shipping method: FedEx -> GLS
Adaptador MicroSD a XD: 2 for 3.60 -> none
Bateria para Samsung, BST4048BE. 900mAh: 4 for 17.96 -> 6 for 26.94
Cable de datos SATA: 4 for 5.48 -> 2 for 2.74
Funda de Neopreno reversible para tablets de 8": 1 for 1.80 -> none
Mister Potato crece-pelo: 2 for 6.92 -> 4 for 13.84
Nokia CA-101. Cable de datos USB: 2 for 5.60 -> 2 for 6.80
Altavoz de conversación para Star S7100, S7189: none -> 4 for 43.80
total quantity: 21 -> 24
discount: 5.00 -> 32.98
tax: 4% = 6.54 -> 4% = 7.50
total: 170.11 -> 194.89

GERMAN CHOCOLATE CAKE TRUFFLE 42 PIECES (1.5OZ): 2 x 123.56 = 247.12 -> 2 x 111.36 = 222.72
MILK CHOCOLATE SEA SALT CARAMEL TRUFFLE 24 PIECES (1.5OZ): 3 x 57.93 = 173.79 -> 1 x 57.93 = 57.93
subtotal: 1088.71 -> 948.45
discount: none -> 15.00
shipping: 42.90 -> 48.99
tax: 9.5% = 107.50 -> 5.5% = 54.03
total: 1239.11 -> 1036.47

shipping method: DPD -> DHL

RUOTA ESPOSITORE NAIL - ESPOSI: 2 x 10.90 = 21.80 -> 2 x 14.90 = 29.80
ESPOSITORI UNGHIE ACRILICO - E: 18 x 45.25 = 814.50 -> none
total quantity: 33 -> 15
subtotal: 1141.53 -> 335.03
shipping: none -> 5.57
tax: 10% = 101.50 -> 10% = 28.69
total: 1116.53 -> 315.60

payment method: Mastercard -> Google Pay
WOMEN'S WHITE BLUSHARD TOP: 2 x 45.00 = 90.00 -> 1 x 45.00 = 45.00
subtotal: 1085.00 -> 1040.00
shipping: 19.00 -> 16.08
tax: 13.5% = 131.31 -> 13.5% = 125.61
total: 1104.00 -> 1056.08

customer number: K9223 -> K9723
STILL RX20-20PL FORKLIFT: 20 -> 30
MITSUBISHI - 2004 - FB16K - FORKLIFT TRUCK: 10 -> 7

※ ※ ※

### Activity
When you reach the line that contains "discount: 5.00 -> 32.98" in the material above, please copy it and every line after it exactly, stopping only at the last line.

### Exercise answer
discount: 5.00 -> 32.98
tax: 4% = 6.54 -> 4% = 7.50
total: 170.11 -> 194.89

GERMAN CHOCOLATE CAKE TRUFFLE 42 PIECES (1.5OZ): 2 x 123.56 = 247.12 -> 2 x 111.36 = 222.72
MILK CHOCOLATE SEA SALT CARAMEL TRUFFLE 24 PIECES (1.5OZ): 3 x 57.93 = 173.79 -> 1 x 57.93 = 57.93
subtotal: 1088.71 -> 948.45
discount: none -> 15.00
shipping: 42.90 -> 48.99
tax: 9.5% = 107.50 -> 5.5% = 54.03
total: 1239.11 -> 1036.47

shipping method: DPD -> DHL

RUOTA ESPOSITORE NAIL - ESPOSI: 2 x 10.90 = 21.80 -> 2 x 14.90 = 29.80
ESPOSITORI UNGHIE ACRILICO - E: 18 x 45.25 = 814.50 -> none
total quantity: 33 -> 15
subtotal: 1141.53 -> 335.03
shipping: none -> 5.57
tax: 10% = 101.50 -> 10% = 28.69
total: 1116.53 -> 315.60

payment method: Mastercard -> Google Pay
WOMEN'S WHITE BLUSHARD TOP: 2 x 45.00 = 90.00 -> 1 x 45.00 = 45.00
subtotal: 1085.00 -> 1040.00
shipping: 19.00 -> 16.08
tax: 13.5% = 131.31 -> 13.5% = 125.61
total: 1104.00 -> 1056.08

customer number: K9223 -> K9723
STILL RX20-20PL FORKLIFT: 20 -> 30
MITSUBISHI - 2004 - FB16K - FORKLIFT TRUCK: 10 -> 7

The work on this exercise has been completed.